The discontent among conservatives hasn’t prevented the House GOP leadership from expressing optimism that their rank-and-file will overwhelmingly back the agreement.

Leaders expect defections won’t be as large as some have predicted. Cantor said earlier in the week that the House will pass the 2011 spending bill Thursday with “strong Republican support.”

Members of the freshman class seem to be backing their leaders.

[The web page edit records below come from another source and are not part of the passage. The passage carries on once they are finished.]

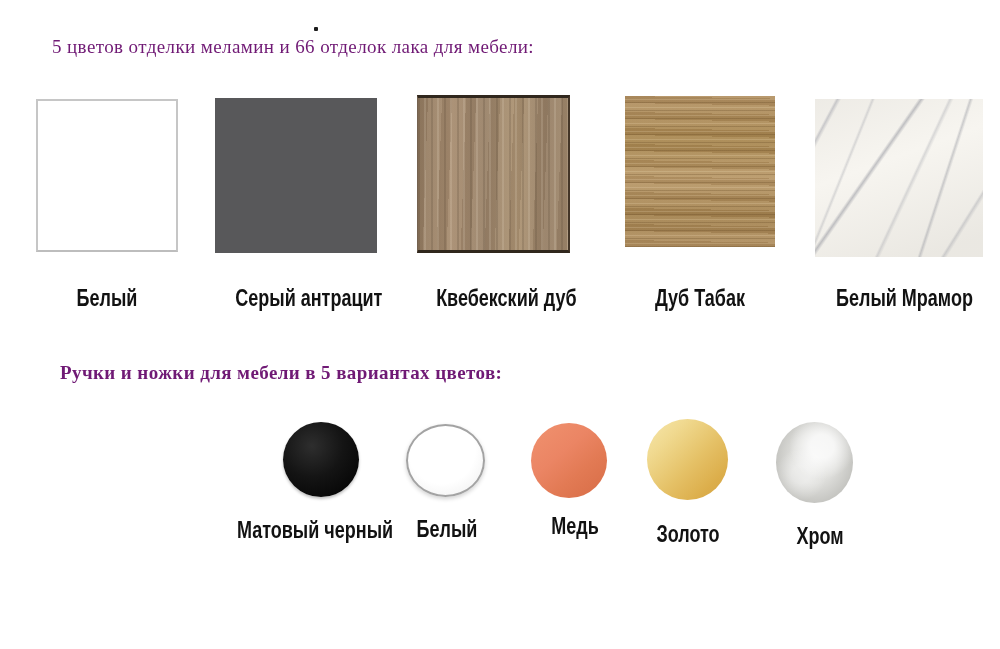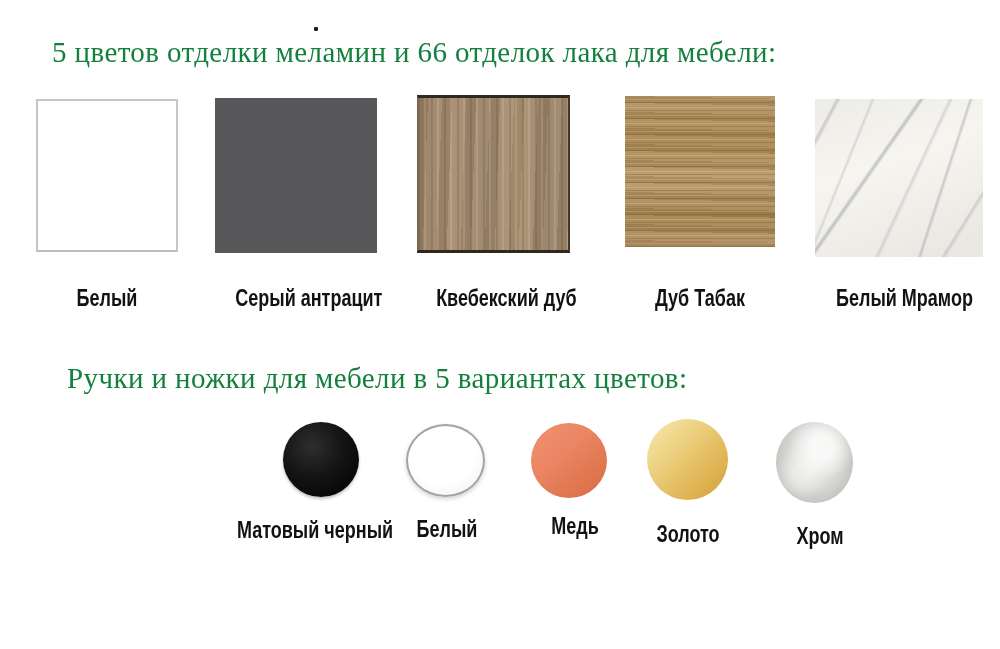--- a/index.html
+++ b/index.html
@@ -7,26 +7,26 @@
     position:relative;width:1000px;height:649px;background:#ffffff;overflow:hidden;
     font-family:"Liberation Sans",sans-serif;
   }
   
   .stray-dot{
     position:absolute;left:314px;top:27px;width:4px;height:4px;background:#1d1d1d;
     font-size:0;line-height:0;color:transparent;border-radius:1px;
   }
   
   .section-title{
-    position:absolute;color:#15803d;
+    position:absolute;color:#701a75;
     font-family:"Liberation Serif","DejaVu Serif",serif;
-    font-size:29px;font-weight:400;letter-spacing:.4px;white-space:nowrap;
+    font-size:19px;font-weight:400;letter-spacing:.4px;white-space:nowrap;
   }
   .title-1{left:52px;top:36px;}
-  .title-2{left:67px;top:362px;}
+  .title-2{left:60px;top:362px;font-weight:bold;}
 
   
   .sq{position:absolute;box-sizing:border-box;}
   .sq-1{left:36px;top:99px;width:142px;height:153px;background:#ffffff;border:2px solid #c6c6c6;border-bottom-color:#bdbdbd;}
   .sq-2{left:215px;top:98px;width:162px;height:155px;background:#58585a;}
   .sq-3{left:417px;top:95px;width:153px;height:158px;
     background-color:#a1896f;
     background-image:
       repeating-linear-gradient(90deg, rgba(74,58,42,.18) 0 2px, rgba(0,0,0,0) 2px 6px, rgba(255,244,226,.14) 6px 8px, rgba(0,0,0,0) 8px 13px),
       repeating-linear-gradient(92deg, rgba(134,110,84,.35) 0 10px, rgba(179,156,128,.30) 10px 24px),

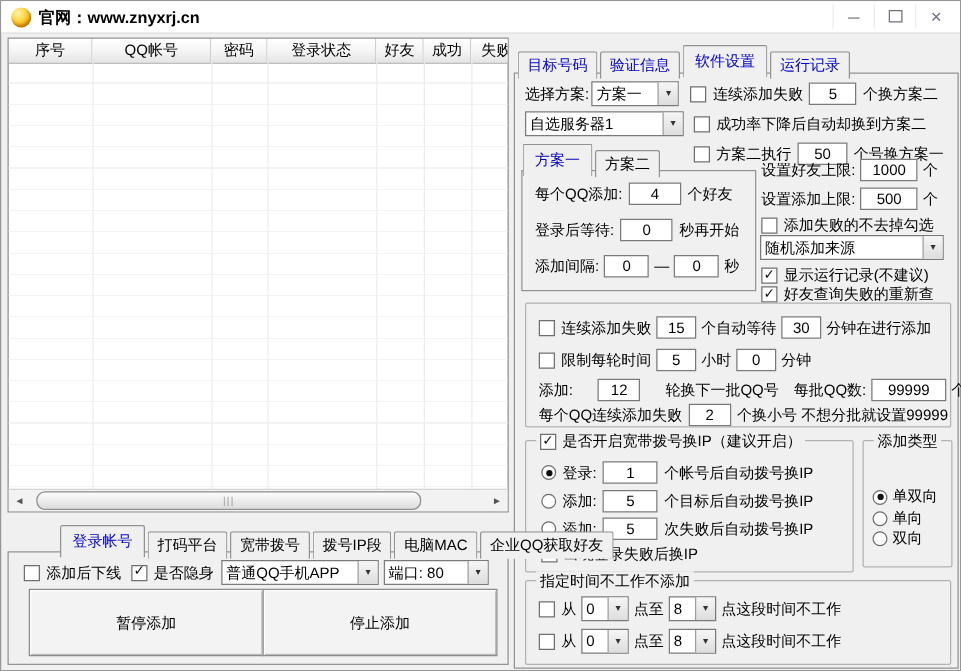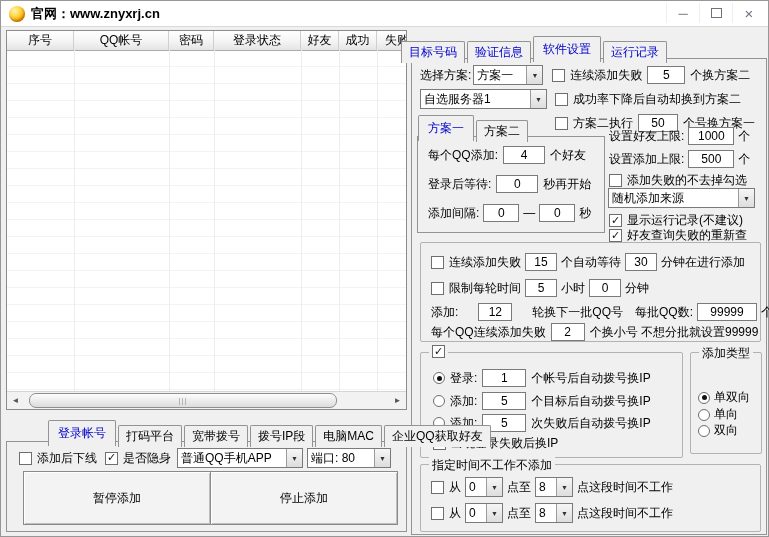--- a/index.html
+++ b/index.html
@@ -61,21 +61,21 @@
   .row{display:flex;align-items:center;white-space:nowrap;}
   .gbox{position:absolute;border:1px solid #B2B2B2;border-radius:2px;box-sizing:border-box;}
   .gtitle{position:absolute;top:-8px;left:8px;background:#F0F0F0;padding:0 3px;white-space:nowrap;}
   
   .tabbar{display:flex;align-items:flex-end;position:relative;z-index:3;}
   .tab{background:#F0F0F0;border:1px solid #939393;border-bottom:none;border-radius:2px 2px 0 0;
     padding:2px 7px 2px 7px;margin-right:2px;white-space:nowrap;position:relative;top:2px;}
   .tab.active{top:0;padding:4px 9px 4px 9px;margin-bottom:-1px;z-index:4;}
   .page{position:absolute;border:1px solid #939393;background:#F0F0F0;box-sizing:border-box;z-index:2;}
   
-  #rtabs{position:absolute;left:400px;top:35px;}
+  #rtabs{position:absolute;left:413px;top:35px;}
   #rpage{left:410px;top:57px;width:356px;height:477px;}
   .abs{position:absolute;}
   .bigbtn{flex:1;height:52px;border:1px solid #8A8A8A;background:#F3F3F3;
     box-shadow:inset 1px 1px 0 #fff,inset -1px -1px 0 #BDBDBD;display:flex;align-items:center;
     justify-content:center;margin-left:-1px;}
   
   #btabs{position:absolute;left:7px;top:419px;padding-left:40px;}
   #bpage{left:5px;top:440px;width:401px;height:91px;}
 </style>
 </head>
@@ -252,20 +252,21 @@
         <input class="tbox" style="width: 34px; margin: 0px 5px;" readonly="" value="2">
         <span class="lb">个换小号 不想分批就设置99999</span>
       </div>
     </div>
 
     <div class="gbox" style="left:8px;top:293px;width:263px;height:106px;">
       <div class="gtitle row">
         <span class="cb">
             <i class="ck">✓</i>
           </span>
+        <span class="lb" style="margin-left:5px">是否开启宽带拨号换IP（建议开启）</span>
       </div>
       <div class="row abs" style="left:12px;top:16px;">
         <span class="rb">
             <i class="dot"></i>
           </span>
         <span class="lb" style="margin-left:5px">登录:</span>
         <input class="tbox" style="width: 44px; margin: 0px 5px;" readonly="" value="1">
         <span class="lb">个帐号后自动拨号换IP</span>
       </div>
       <div class="row abs" style="left:12px;top:39px;">

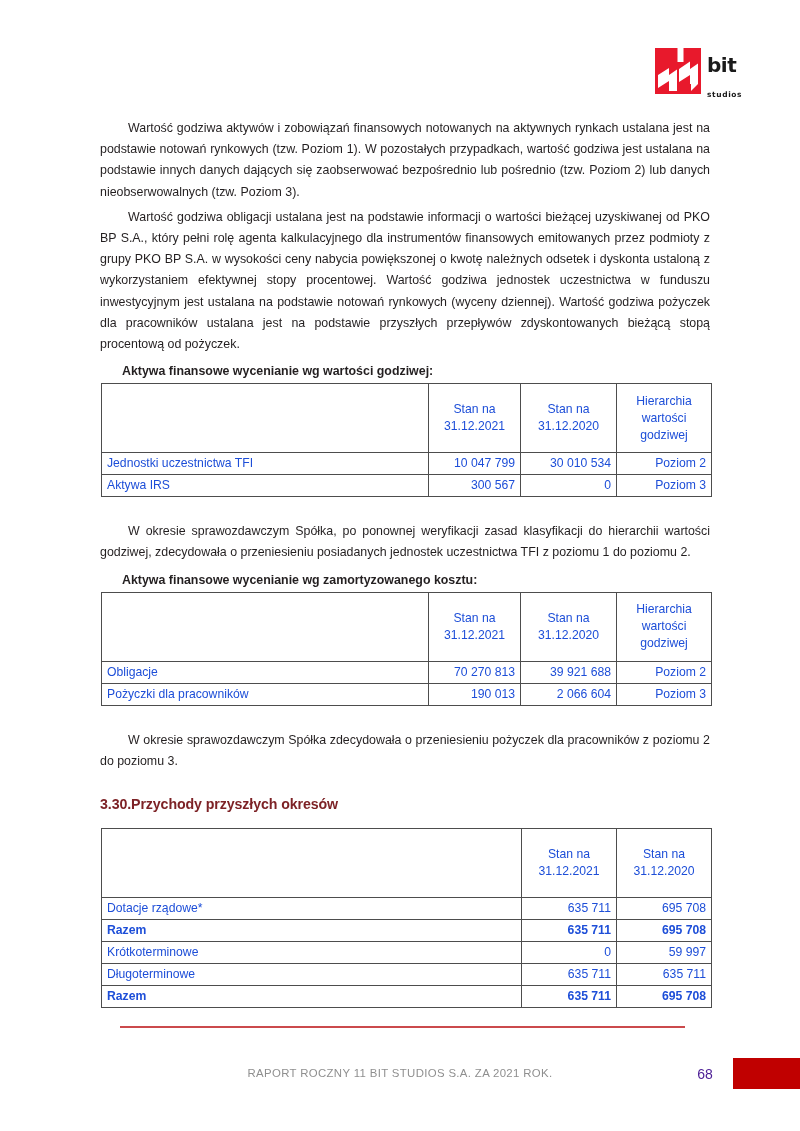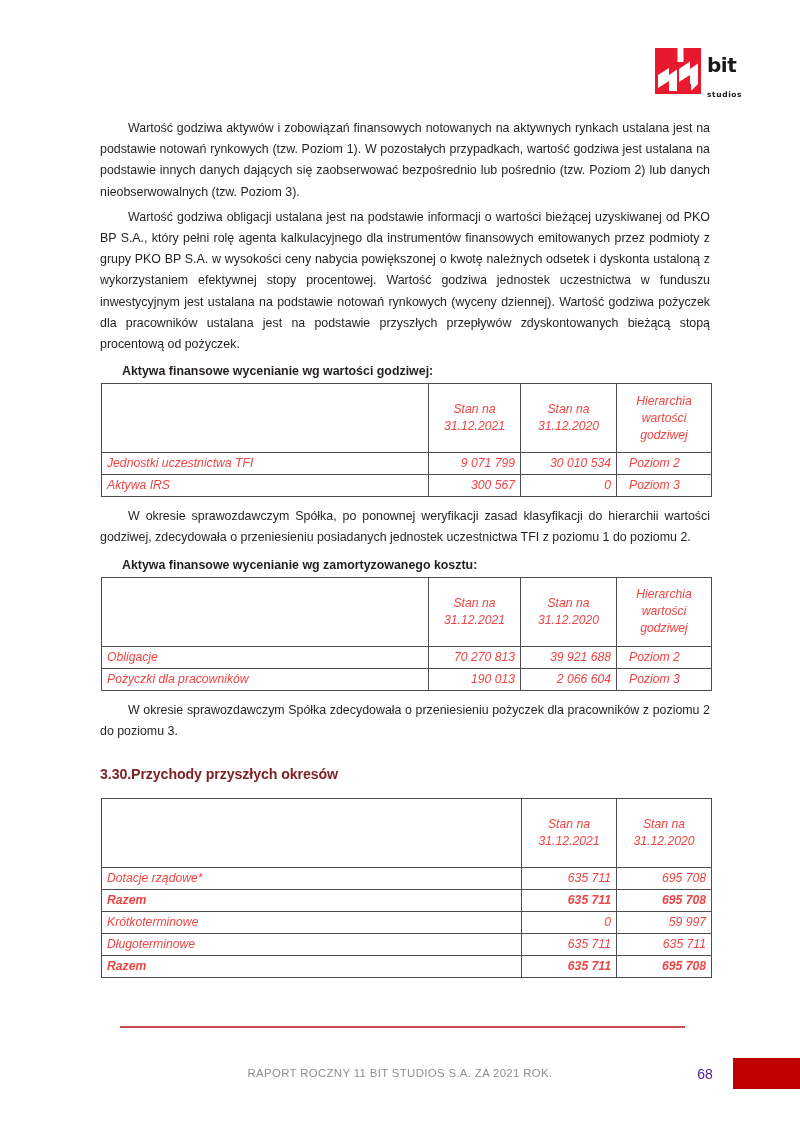--- a/index.html
+++ b/index.html
@@ -88,43 +88,42 @@
     font-weight: 700;
     color: #231f20;
     margin: 7px 0 2px 22px;
   }
 
   
   table.fin {
     border-collapse: collapse;
     table-layout: fixed;
     width: 610px;
-    margin: 0 0 0 1px;
+    margin: 0 0 15px 1px;
     font-size: 12.2px;
-    color: #ef4444;
-    font-style: italic;
+    color: #1d4ed8;
   }
   table.fin td, table.fin th {
     border: 1px solid #4d4d4d;
     padding: 2px 5px;
     font-weight: 400;
     vertical-align: middle;
     line-height: 17px;
   }
   table.fin th.hdr {
     text-align: center;
     vertical-align: middle;
     font-weight: 400;
     height: 62px;
     padding: 3px 4px;
   }
   table.fin th.hdr .ln { display: block; }
   table.fin td.label { text-align: left; }
   table.fin td.num { text-align: right; }
-  table.fin td.lvl { text-align: left; padding-left: 12px; }
+  table.fin td.lvl { text-align: right; padding-left: 12px; }
   table.fin tr.total td { font-weight: 700; }
 
   
   .t-fv col.c1 { width: 327px; }
   .t-fv col.c2 { width: 92px; }
   .t-fv col.c3 { width: 96px; }
   .t-fv col.c4 { width: 95px; }
 
   
   .t-def col.c1 { width: 420px; }
@@ -231,21 +230,21 @@
           <th class="hdr">
             <span class="ln">Hierarchia</span>
             <span class="ln">wartości</span>
             <span class="ln">godziwej</span>
           </th>
         </tr>
       </thead>
       <tbody>
         <tr>
           <td class="label">Jednostki uczestnictwa TFI</td>
-          <td class="num">9 071 799</td>
+          <td class="num">10 047 799</td>
           <td class="num">30 010 534</td>
           <td class="lvl">Poziom 2</td>
         </tr>
         <tr>
           <td class="label">Aktywa IRS</td>
           <td class="num">300 567</td>
           <td class="num">0</td>
           <td class="lvl">Poziom 3</td>
         </tr>
       </tbody>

“As much of a fiscal conservative as I am, you do have to accept the small victory sometimes before you get to the bigger victory,” said freshman Rep. Michael Grimm (R-N.Y.), who has taken some heat from Tea Party activists back in his home district.

“It’s not something I worry about,” Grimm said of the potential for a primary challenge. “My job is to lead and to govern. If I wanted to just sit back and not be a member of Congress and just be a member of a Tea Party, well, then I can espouse whatever I want because there are no consequences.”

Grimm praised Tea Party activists in his home base on Staten Island as “very reasonable and rational,” but he added he would rather make progress “a little at a time” than simply oppose a measure because conservative activists are railing against it.

“Sure, the cuts could be larger,” said freshman Rep. Steven Palazzo (R-Miss.). “But my view is that we should go ahead and build this bridge and then work on the next one.”

Palazzo is one Republican who has dealt with conservative opposition: Last year, the candidate he defeated in a primary claimed the Tea Party mantle and then endorsed Democrat Gene Taylor in November’s general election.

“At the end of the day, [the Tea Party] is just gonna have to grade each one of their legislators on their performance,” Palazzo said. “If you expect us to agree with you 100 percent of the time, you might as well just go ahead and start pulling out primary candidates now and start vetting them.”

Rep. Michele Bachmann (R-Minn.), who’s weighing a presidential run next year, sees it differently.

Bachmann has committed to voting against the long-term budget deal and says she will vote against raising the debt ceiling when the issue comes to the floor, too.

While Bachmann said she won’t “stand in judgment” of her colleagues, “What I hear from people all across the country is that they feel like they’ve been let down. They don’t see people fighting and they’re wondering, ‘Why are you rolling over?’ ”

Bachmann said she’s received “a ton” of calls into her office over the past few days thanking her for her stance against the budget agreement, and warned her fellow Republicans that they ain’t seen nothing yet.

“One thing that I thought, especially with the freshman class, is if they supported this early budget vote and they thought that was a tough vote — just wait until the debt-ceiling vote,” said Bachmann.